Discussion on: Is Cooperative Concurrency Here to Stay?

View post

A nice overview to the differences in multitasking. I'd like to add a few points though:

switching between threads is on the order of nanoseconds. This overhead comes a lot from switching in/out of kernel space. That means the same overhead is encountered when doing any kernel call, such as IO. I would doubt whether the thread switching overhead has a more than trivial impact on the concurrency model.
Cooperative multi-tasking servers still tend to run in parallel mode as well. If you have a host with four cores you'll run fours instances of NodeJS behind NGINX. You don't have to worry about data races, but synchronization of data is still an issue.
Cooperative servers rely heavily on libraries and local servers that have been built to support the cooperative model. Your server code behaves like glue that holds all the bits together.

The reason context switches are slow isn't because of the amount of stuff the CPU has to do, it has a lot more to do with memory access. Each thread has its own stack space and registers saved in memory, and the system has to swap cache lines in L1, and most likely L2, cache on every context switch, hence the slowdowns. You can imagine how thread-specific memory access patterns can make that worse if one is not careful.

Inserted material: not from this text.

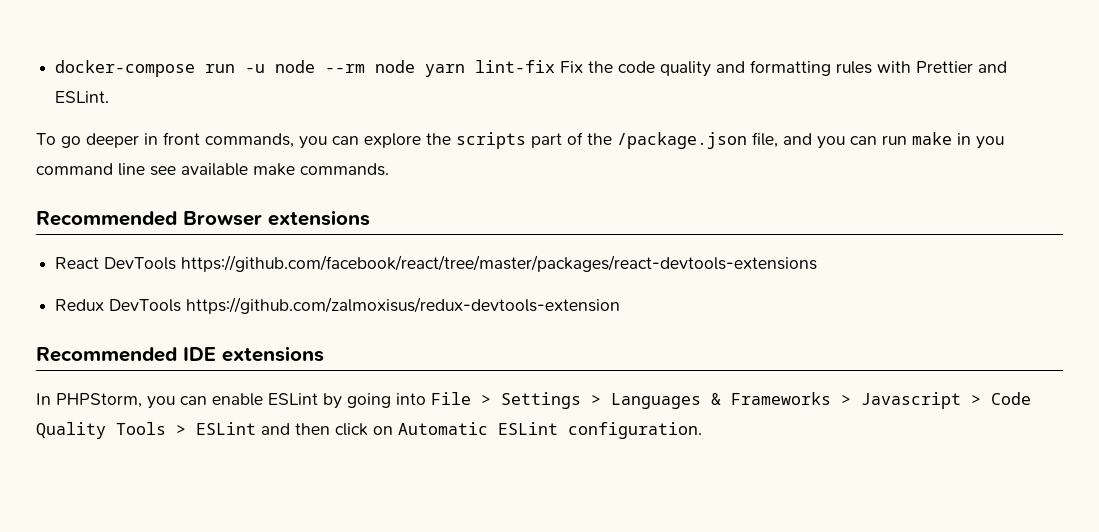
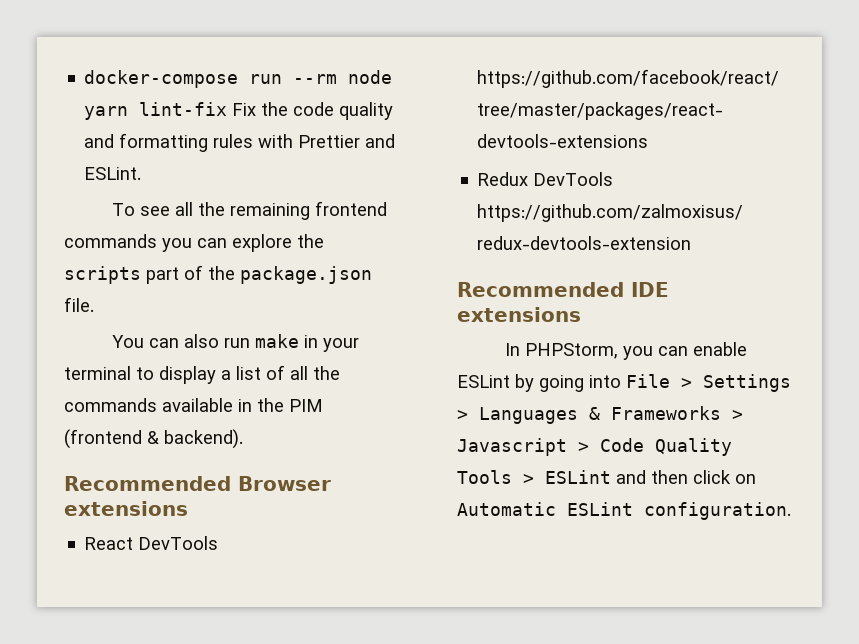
[245,60,316,73] -u node -> (283, 79) none
[61,132,294,148] go deeper in front commands, -> [140,201,388,220] [64,234,157,248] see all the remaining frontend commands
[617,132,1004,149] [36,163,389,176] /package.json file, and you can run make in you command line see available make commands. -> [240,266,372,284] [64,297,94,312] [112,334,360,352] [64,365,340,384] [64,398,323,412] [64,429,243,449] package.json file. // You can also run make in your terminal to display a list of all the commands available in the PIM (frontend & backend).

Nested Software • Sep 18 '18 • Edited

Thank you, yes, for eg NGINX runs a worker process per cpu core as you describe (nginx.com/blog/inside-nginx-how-we...). And as you point out, it does have to deal with blocking 3rd party dependencies, including the os (nginx.com/blog/thread-pools-boost-...).

Re thread switching, I looked at this article which seems to indicate it takes in the range of microseconds. What do you think?

blog.tsunanet.net/2010/11/how-long...

...Intel L5630: ~1600ns/process context switch, ~1400ns/thread context switch
Intel E5-2620: ~1600ns/process context switch, ~1300ns/thread context siwtch...

Zuodian Hu • Sep 18 '18

Oh and in that time, the kernel can run its own kernel threads as needed.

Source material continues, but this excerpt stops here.